Our brains are amazing things. They store our memories, send us feel-good hormones, and are designed to protect us.
For instance, our famed fight or flight response kicks in when we encounter a dangerous situation. Our advanced brains instantaneously determine our survival odds and give us a route to safety.
Sometimes our brains can overprotect, however, and that’s when we are stuck in a survival cycle. Known over the years as shell shock or combat fatigue, the psychology world now recognizes this condition or state as Post Traumatic Stress Disorder (PTSD) (Traumadissociation.com, 2023).
While it is expected to experience symptoms such as fear, sadness, or depression after a traumatic or dangerous event, they pass naturally and often without significant aftereffects. However, when the feelings persist or become chronic, we may feel stressed or frightened even after the danger has passed.
According to NIMH (2022), PTSD symptoms are broken into four categories: reexperiencing, avoidance, arousal and reactivity, and cognition and mood. Reexperiencing refers to flashbacks, bad dreams, and frightening thoughts and is often triggered by words, objects, and situations that serve as reminders of the experience. Avoidance symptoms are characterized by avoiding thinking about or having feelings related to the event. A change in a routine sometimes accompanies avoidance. If we’re experiencing arousal or reactivity symptoms, we can be easily startled and experience sleep disturbances and angry outbursts. Lastly, cognition and mood symptoms can be demonstrated by memory loss, negative thoughts, guilt and blame, and a loss of interest in previously enjoyed activities.
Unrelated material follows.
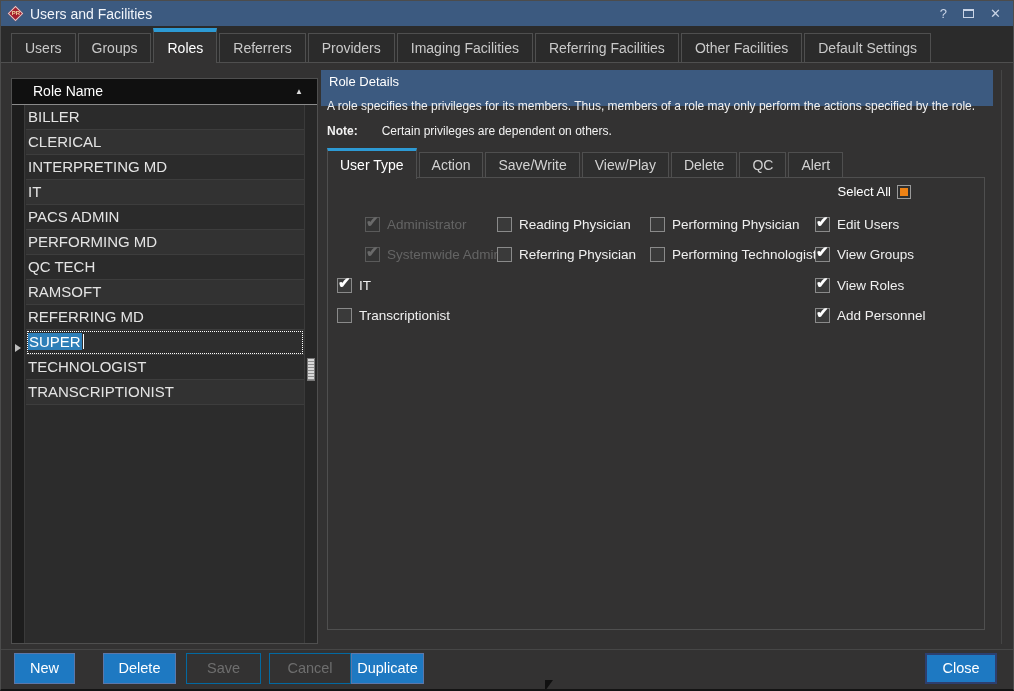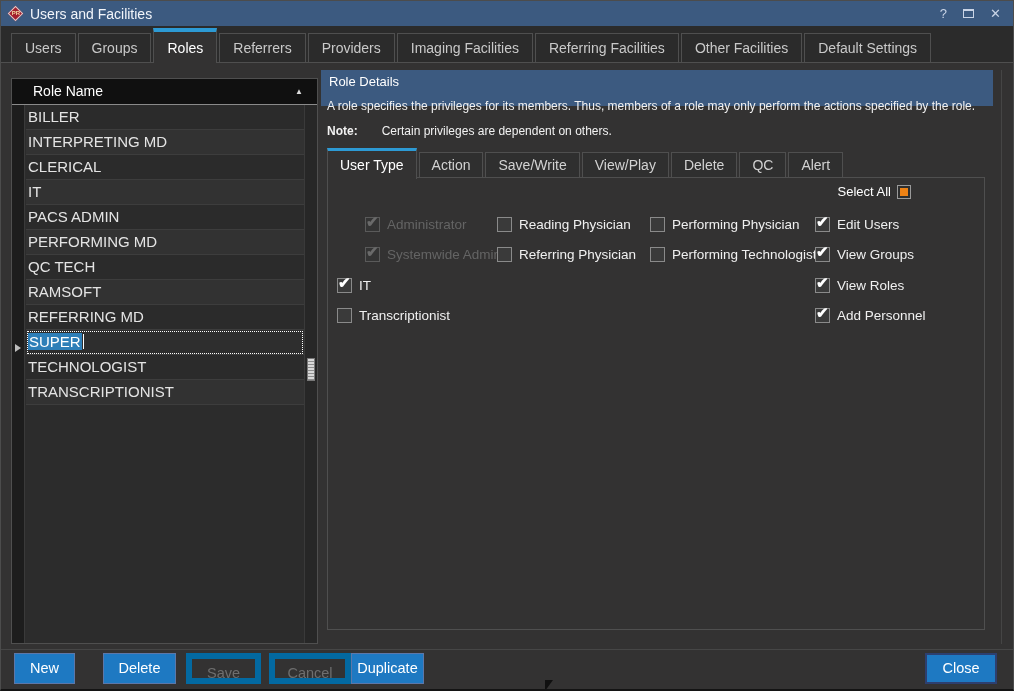"INTERPRETING MD" div.row { order: before "CLERICAL" -> after "CLERICAL" }
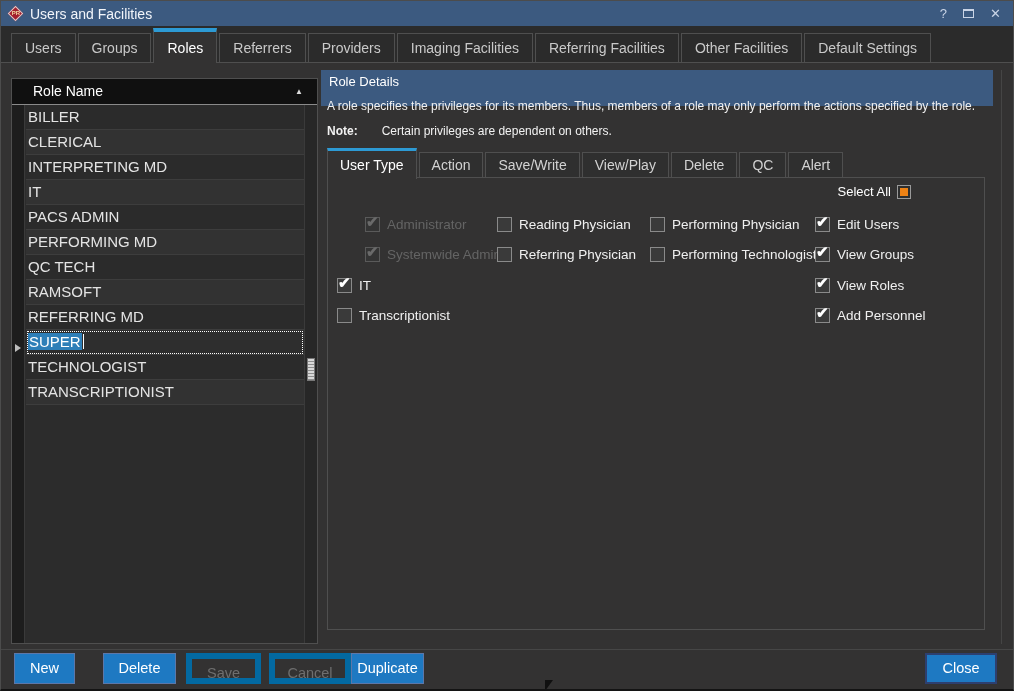"Save" .btn.disabled { border: 6px solid #0369a1 -> 1px solid #0369a1 }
Specifically, a PTSD diagnosis is considered if someone is experiencing the following symptoms: one reexperiencing symptom; one avoidance symptom; two arousal and reactivity symptoms; and at least two cognition and mood symptoms (NIMH, 2022). It’s worth noting that only a professional can offer this diagnosis. Also, these conditions must persist for at least a month before a diagnosis can be provided.
Risk for developing PTSD include: Risk factors that may increase the likelihood of developing of PTSD include: exposure, childhood trauma, little or no social support after the event, compounding stress such as a loss of job or home, and individual or family history of substance abuse (NIMH, 2022). Meanwhile, the following can help avoid developing PTSD: seeking support, reconciling your reactions, coping strategies, and the ability to move on without excessive fear (NIMH, 2022).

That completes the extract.